Ada beberapa sebab kenapa jalan mudah sekali rusak. Tetapi apabila dibuat pembuktian terbalik, ujung-ujungnya adalah disebabkan oleh ulah korupsi. Mengenai hal ini ada contoh menarik yang bisa dikemukakan untuk pembelajaran, yaitu ketika perbaikan ruas jalan utama Surabaya – Gresik  pada tahun 1973/1974 yang lalu. Jalan raya yang merupakan uratnadi perhubungan antar kota itu seringkali rusak parah sehingga sangat mengganggu kelancaran lalulintas. Ketika perbaikan, pelaksananya adalah kontraktor dari Korea Selatan yang terlihat karena  papan namanya denga huruf Korea serta bahasa Inggris terpampang dengan jelas di lokasi proyek. Pada waktu itu, mahasiswa Surabaya protes kepada  pemerintah karena dinilai tidak melibatkan perusahaan dalam negeri untuk perbaikan jalan tersebut. Oleh Pemda, para aktivis mendapat penjelasan ,bahwa perbaikan jalan tersebut dibiayai oleh Bank Dunia. Sebagai penyandang dana, Bank Dunia mempersyaratkan agar pelaksana proyek hanya boleh memilih perusahaan dari Jepang, Korea Selatan atau Taiwan. Kebetulan pemenangnya adalah kontraktor dari Korea Selatan. Dijelaskan juga kepada para mahasiswa bahwa bangsa Indonesia harus malu karena tidak dipercaya oleh Bank Dunia. Alasannya, karena kalau proyek tersebut dikerjakan oleh kontraktor Indonesia, dikhawatirkan bukan jalan-raya”nya yang bagus, tetapi para pemegang proyek dan pelaksanalah yang akan makmur karena dikorupsi. Dan kenyataannya, setelah proyek selesai, ruas jalan tersebut memang sangat bagus dan bisa bertahan lebih lama. Padahal sebelumnya, setiap 3 sampai 6 bulan sudah harus diperbaiki lagi. Bagi pengguna jalan yang melintasi proyek  pada waktu itu sering mengamati apa keistimewaan kontraktor Korsel dalam memperbaiki jalan tersebut. Yang  sangat menonjol dan sering menjadi pembicaraan, adalah karena orang Korselnya selalu terlibat langsung dan melakukan supervisi di lapangan dengan cermat. Pasir dan batunya .terlihat selalu dicuci dengan  disiram air sebelum digunakan.

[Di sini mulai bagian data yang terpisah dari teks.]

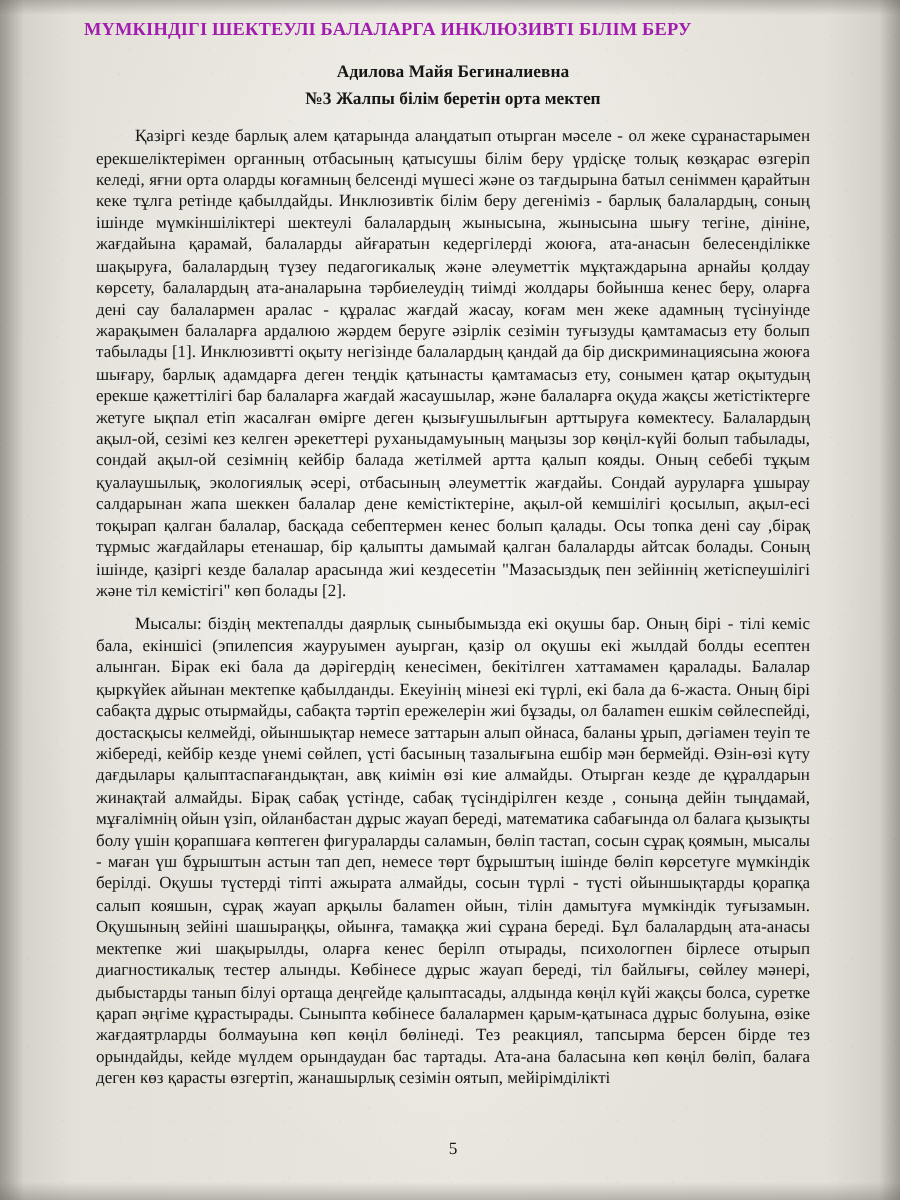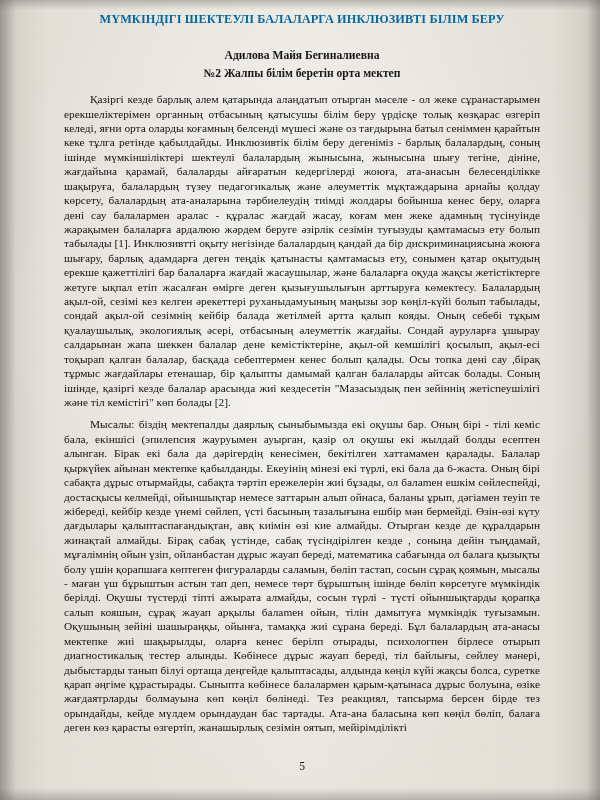--- a/index.html
+++ b/index.html
@@ -55,11 +55,10 @@
   }
   .doc-title {
     margin-top: 12px;
-    text-align: center;
     font-weight: bold;
     font-size: 12.3px;
     letter-spacing: 0.1px;
-    color: #0369a1;
+    color: #a21caf;
     line-height: 1.15;
   }
   .author {

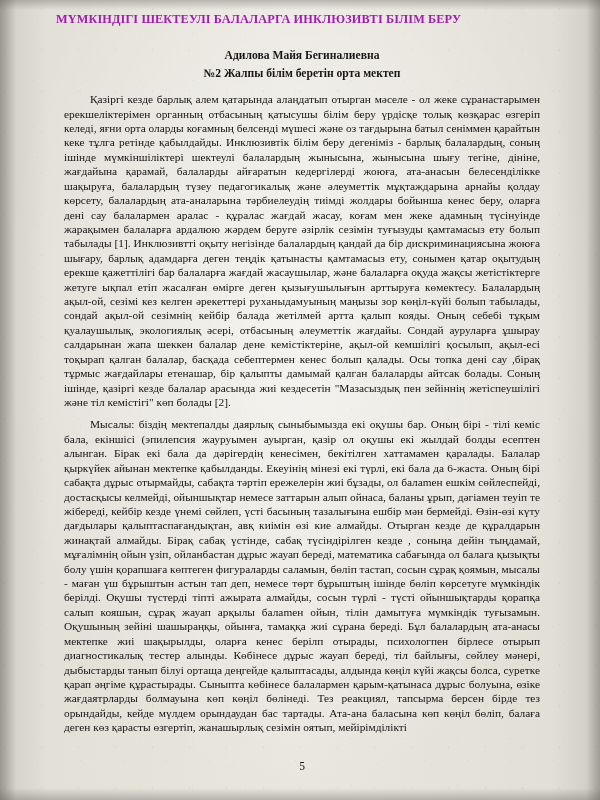--- a/index.html
+++ b/index.html
@@ -62,7 +62,7 @@
     line-height: 1.15;
   }
   .author {
-    margin-top: 23px;
+    margin-top: 15px;
     text-align: center;
     font-weight: bold;
     font-size: 11.6px;

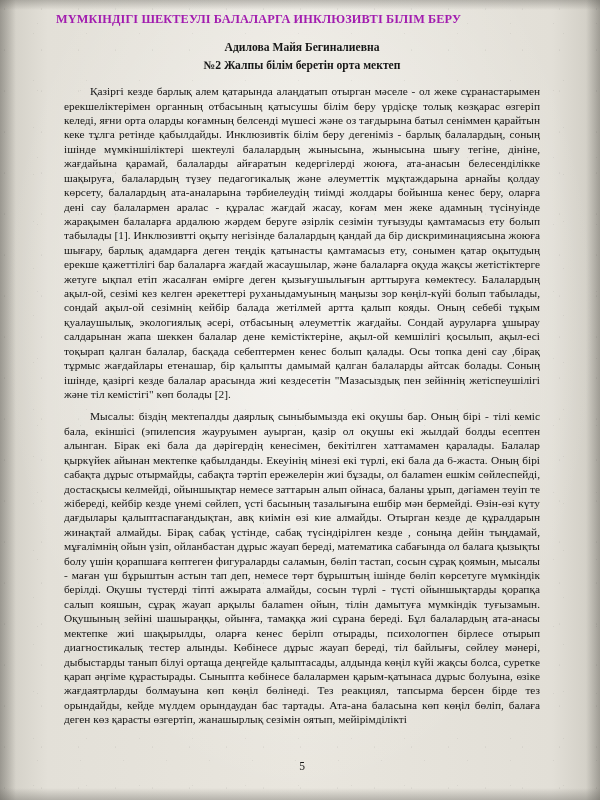--- a/index.html
+++ b/index.html
@@ -125,7 +125,7 @@
   <div class="content">
     <div class="doc-title">МҮМКІНДІГІ ШЕКТЕУЛІ БАЛАЛАРГА ИНКЛЮЗИВТІ БІЛІМ БЕРУ</div>
     <div class="author">Адилова Майя Бегиналиевна</div>
-    <div class="affiliation">№2 Жалпы білім беретін орта мектеп</div>
+    <div class="affiliation">№3 Жалпы білім беретін орта мектеп</div>
 
     <div class="body-text">
       <p>Қазіргі кезде барлық алем қатарында алаңдатып отырган мәселе - ол жеке сұранастарымен ерекшеліктерімен органның отбасының қатысушы білім беру үрдісқе толық көзқарас өзгеріп келеді, яғни орта оларды коғамның белсенді мүшесі және оз тағдырына батыл сеніммен қарайтын кеке тұлга ретінде қабылдайды. Инклюзивтік білім беру дегеніміз - барлық балалардың, соның ішінде мүмкіншіліктері шектеулі балалардың жынысына, жынысына шығу тегіне, дініне, жағдайына қарамай, балаларды айғаратын кедергілерді жоюға, ата-анасын белесенділікке шақыруға, балалардың түзеу педагогикалық және әлеуметтік мұқтаждарына арнайы қолдау көрсету, балалардың ата-аналарына тәрбиелеудің тиімді жолдары бойынша кенес беру, оларға дені сау балалармен аралас - құралас жағдай жасау, коғам мен жеке адамның түсінуінде жарақымен балаларға ардалюю жәрдем беруге әзірлік сезімін туғызуды қамтамасыз ету болып табылады [1]. Инклюзивтті оқыту негізінде балалардың қандай да бір дискриминациясына жоюға шығару, барлық адамдарға деген теңдік қатынасты қамтамасыз ету, сонымен қатар оқытудың ерекше қажеттілігі бар балаларға жағдай жасаушылар, және балаларға оқуда жақсы жетістіктерге жетуге ықпал етіп жасалған өмірге деген қызығушылығын арттыруға көмектесу. Балалардың ақыл-ой, сезімі кез келген әрекеттері руханыдамуының маңызы зор көңіл-күйі болып табылады, сондай ақыл-ой сезімнің кейбір балада жетілмей артта қалып кояды. Оның себебі тұқым қуалаушылық, экологиялық әсері, отбасының әлеуметтік жағдайы. Сондай ауруларға ұшырау салдарынан жапа шеккен балалар дене кемістіктеріне, ақыл-ой кемшілігі қосылып, ақыл-есі тоқырап қалган балалар, басқада себептермен кенес болып қалады. Осы топка дені сау ,бірақ тұрмыс жағдайлары етенашар, бір қалыпты дамымай қалган балаларды айтсак болады. Соның ішінде, қазіргі кезде балалар арасында жиі кездесетін "Мазасыздық пен зейіннің жетіспеушілігі және тіл кемістігі" көп болады [2].</p>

Kasus di atas agaknya masih relevan dikemukakan sebagai bahan rujukan untuk mengevaluasi mutu jalan di tanah – air kita saat ini. Yang perlu diwaspadai adalah dugaan terkait perilaku korupsi yang dapat berakibat menggerogoti mutu jalan raya di sekitar kita dengan modus yang standar dan merata di seluruh tanah-air serta dilakukan berulang-ulang tanpa ada yang mengoreksi. Beberapa perilaku buruk itu dapat dikemukakan berikut ini.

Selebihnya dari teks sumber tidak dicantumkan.